Detected change data:
:::::
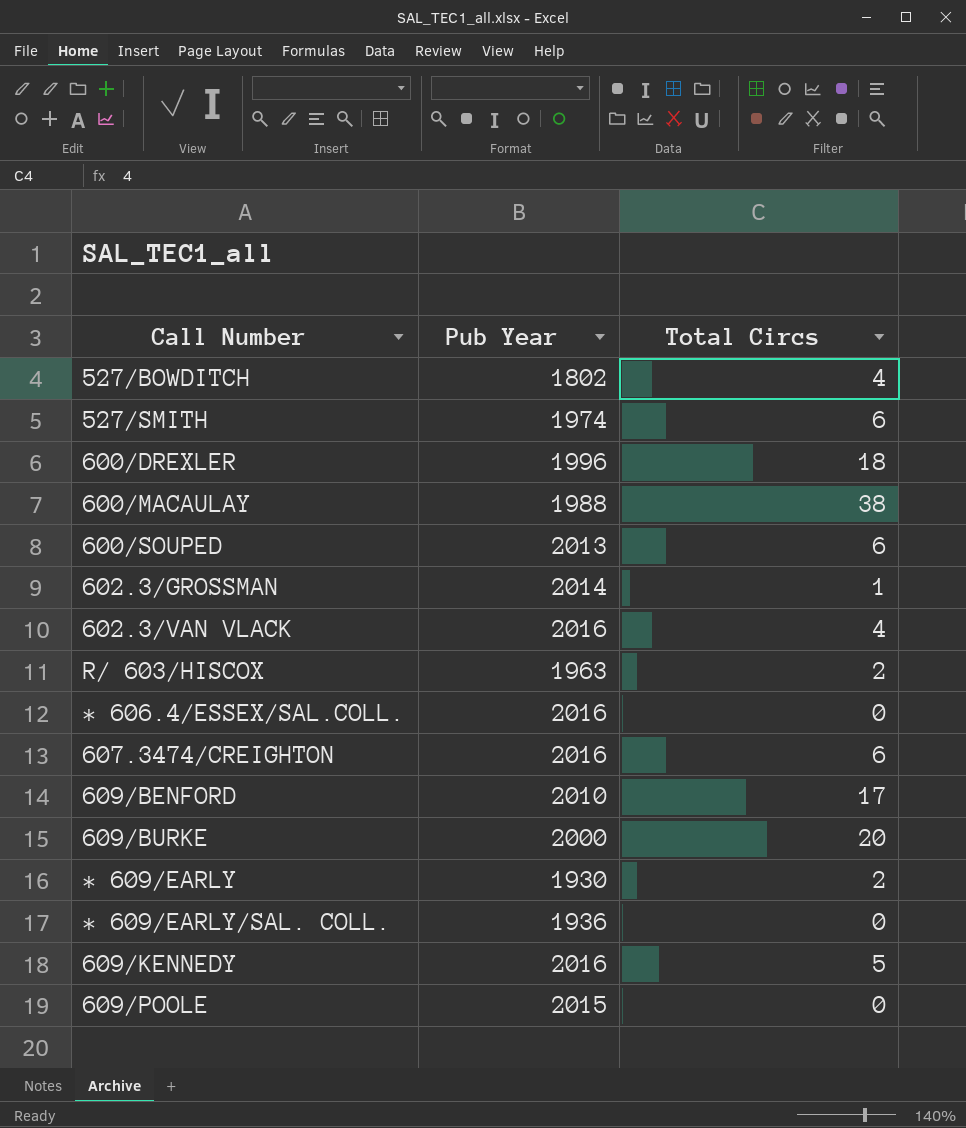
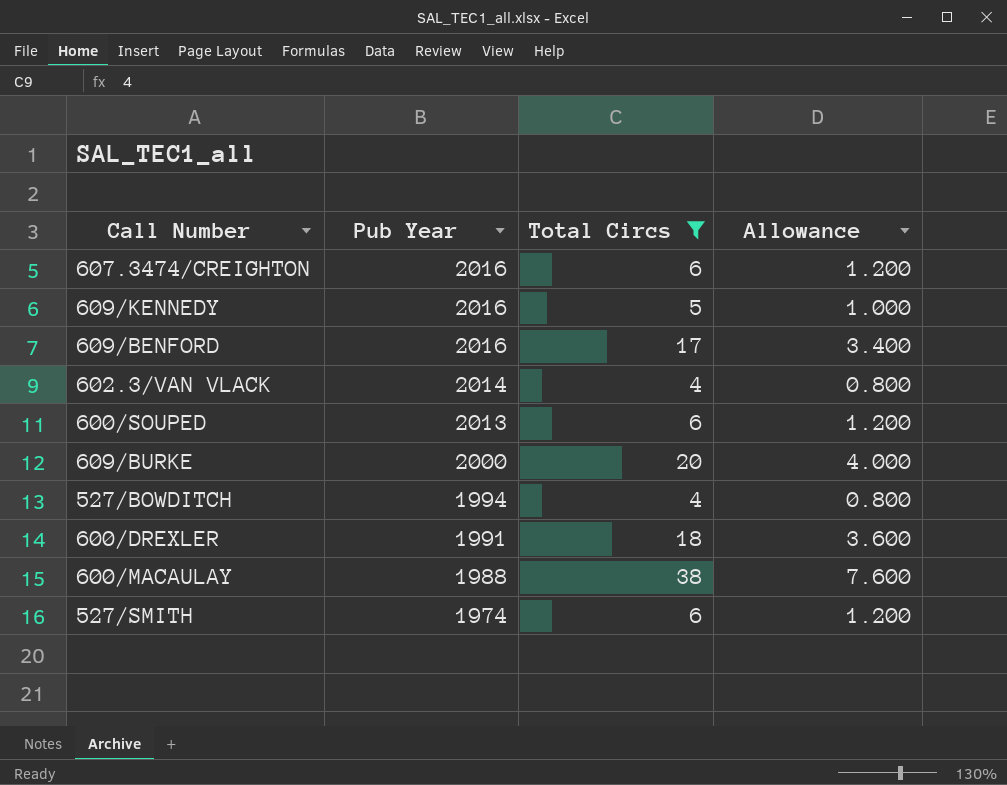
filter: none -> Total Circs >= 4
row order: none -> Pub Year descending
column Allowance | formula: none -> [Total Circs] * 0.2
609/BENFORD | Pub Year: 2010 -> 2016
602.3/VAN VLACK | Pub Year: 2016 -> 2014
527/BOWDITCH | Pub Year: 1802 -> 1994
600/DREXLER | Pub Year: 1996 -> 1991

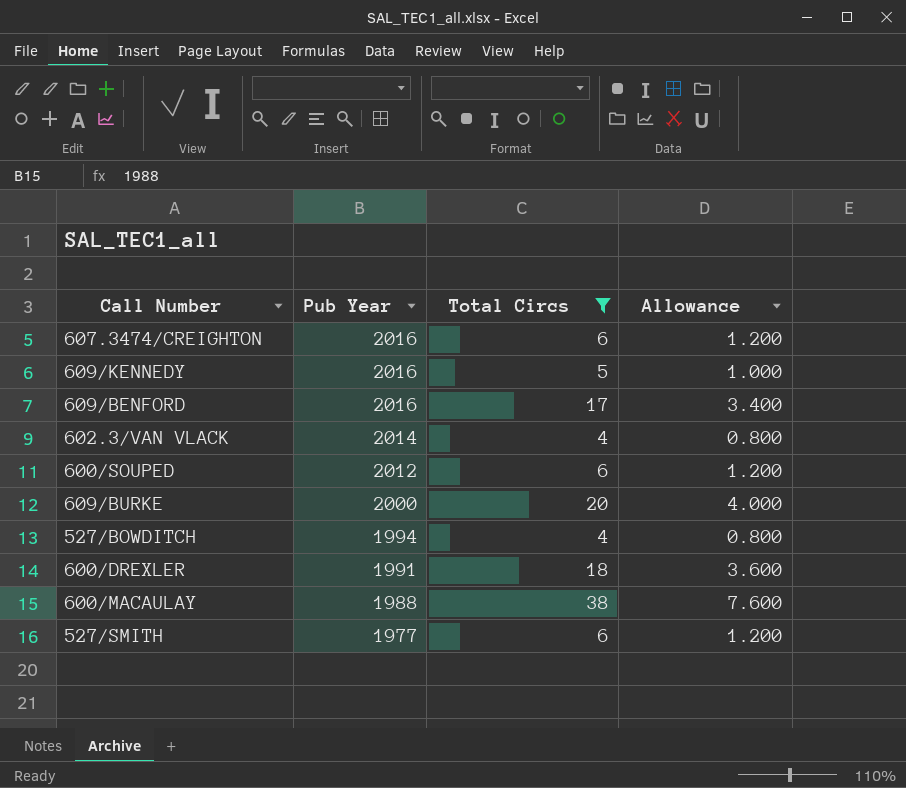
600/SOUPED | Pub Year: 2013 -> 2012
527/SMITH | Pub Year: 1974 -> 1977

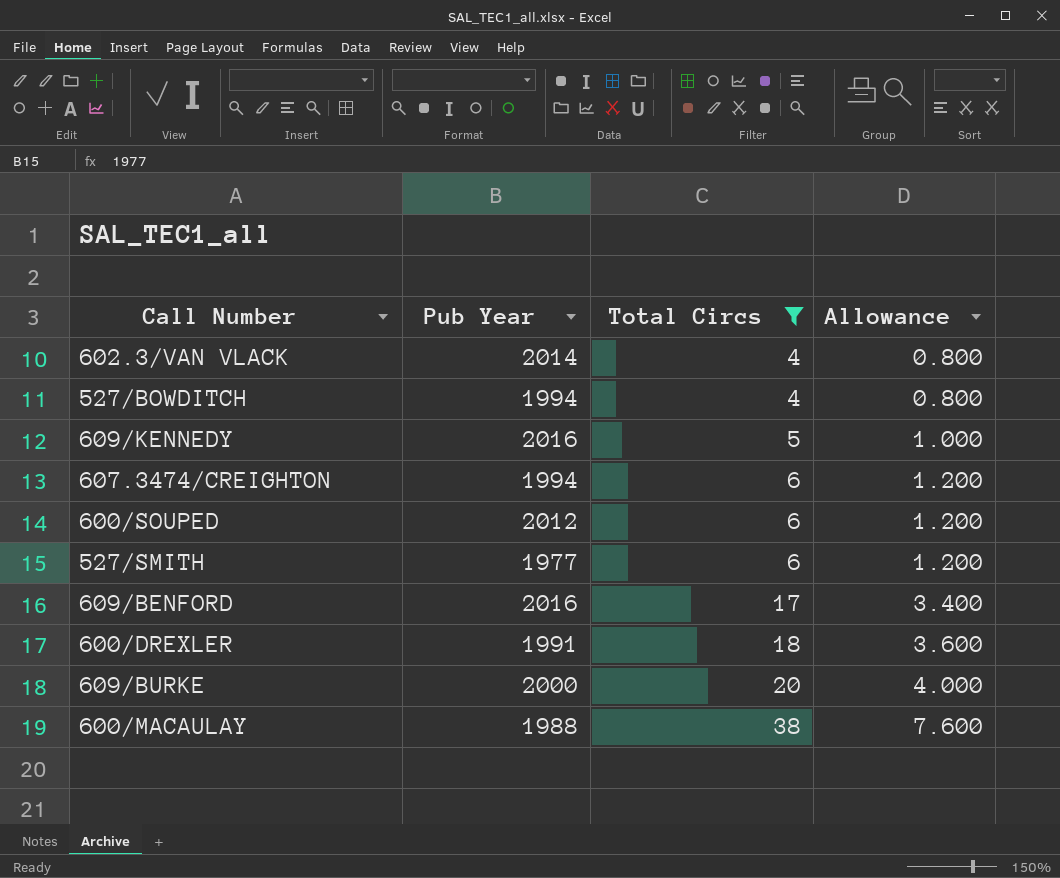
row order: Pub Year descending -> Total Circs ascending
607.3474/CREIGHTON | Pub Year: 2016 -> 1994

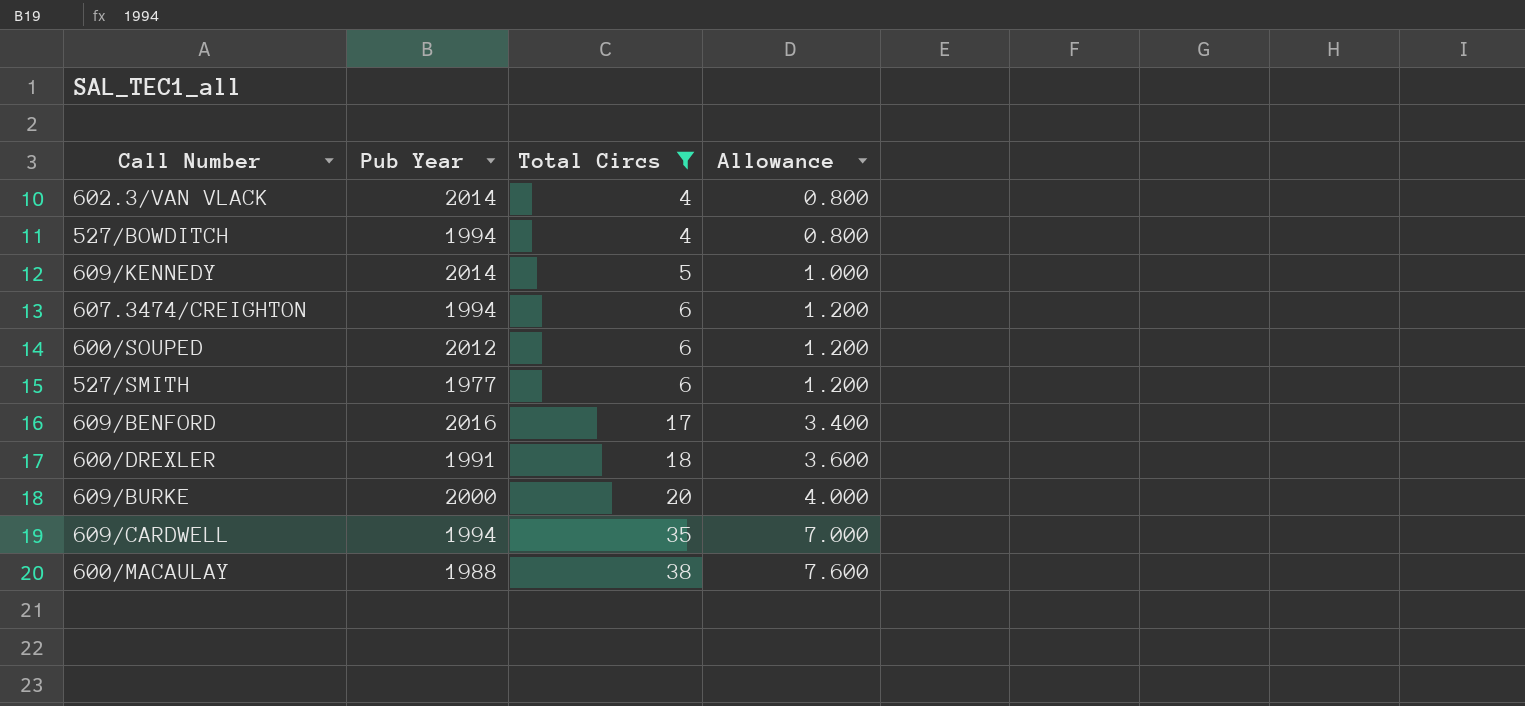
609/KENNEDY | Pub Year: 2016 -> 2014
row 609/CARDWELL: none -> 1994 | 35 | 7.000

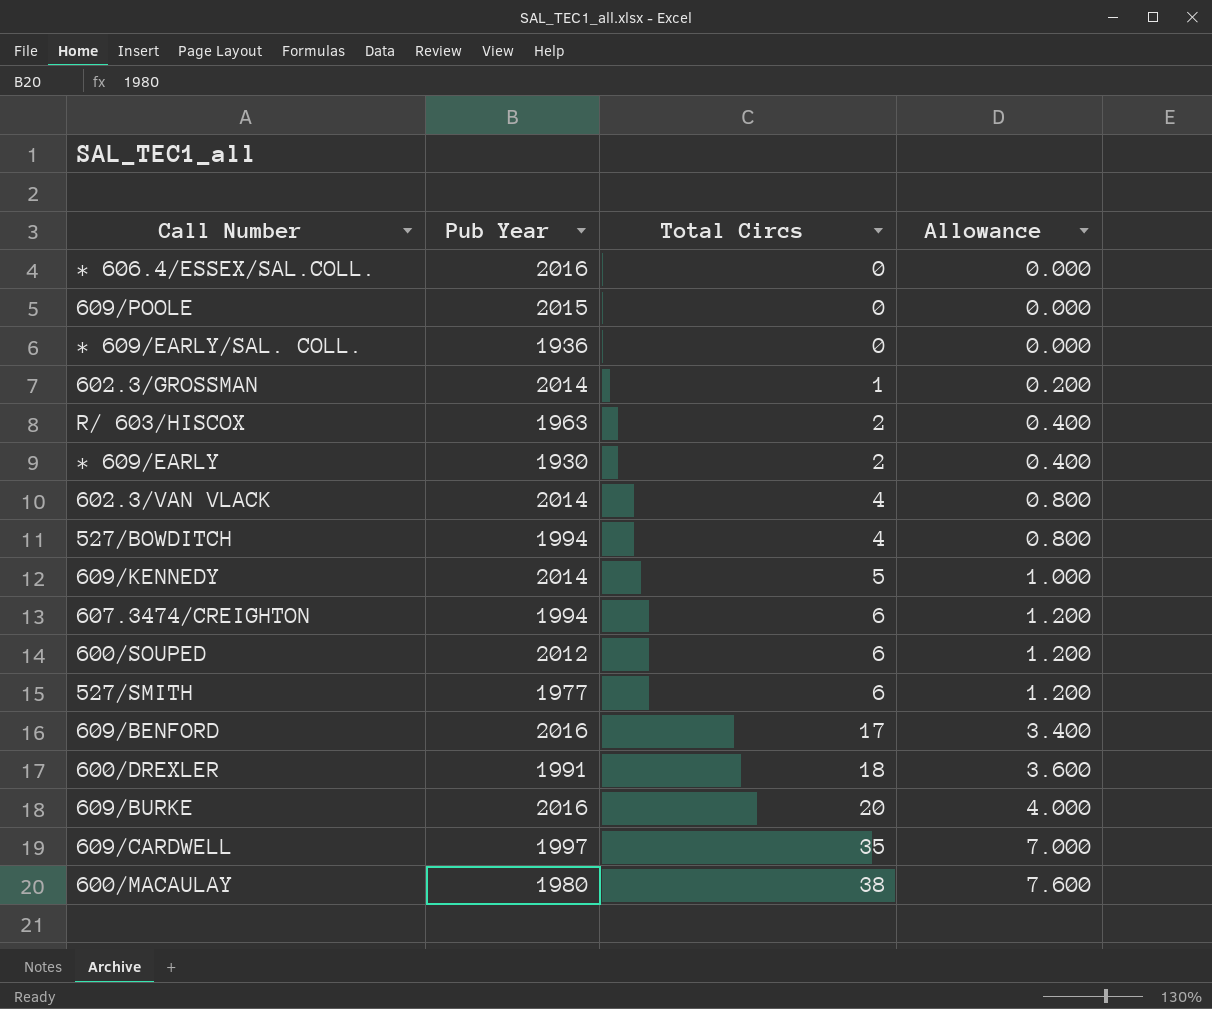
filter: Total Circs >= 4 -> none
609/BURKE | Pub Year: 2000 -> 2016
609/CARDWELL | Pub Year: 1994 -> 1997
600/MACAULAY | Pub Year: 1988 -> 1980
:::::
Exercise:
Each line above should be returned exactly as it stands, minus any pictures.

Solution for this problem:
filter: none -> Total Circs >= 4
row order: none -> Pub Year descending
column Allowance | formula: none -> [Total Circs] * 0.2
609/BENFORD | Pub Year: 2010 -> 2016
602.3/VAN VLACK | Pub Year: 2016 -> 2014
527/BOWDITCH | Pub Year: 1802 -> 1994
600/DREXLER | Pub Year: 1996 -> 1991

600/SOUPED | Pub Year: 2013 -> 2012
527/SMITH | Pub Year: 1974 -> 1977

row order: Pub Year descending -> Total Circs ascending
607.3474/CREIGHTON | Pub Year: 2016 -> 1994

609/KENNEDY | Pub Year: 2016 -> 2014
row 609/CARDWELL: none -> 1994 | 35 | 7.000

filter: Total Circs >= 4 -> none
609/BURKE | Pub Year: 2000 -> 2016
609/CARDWELL | Pub Year: 1994 -> 1997
600/MACAULAY | Pub Year: 1988 -> 1980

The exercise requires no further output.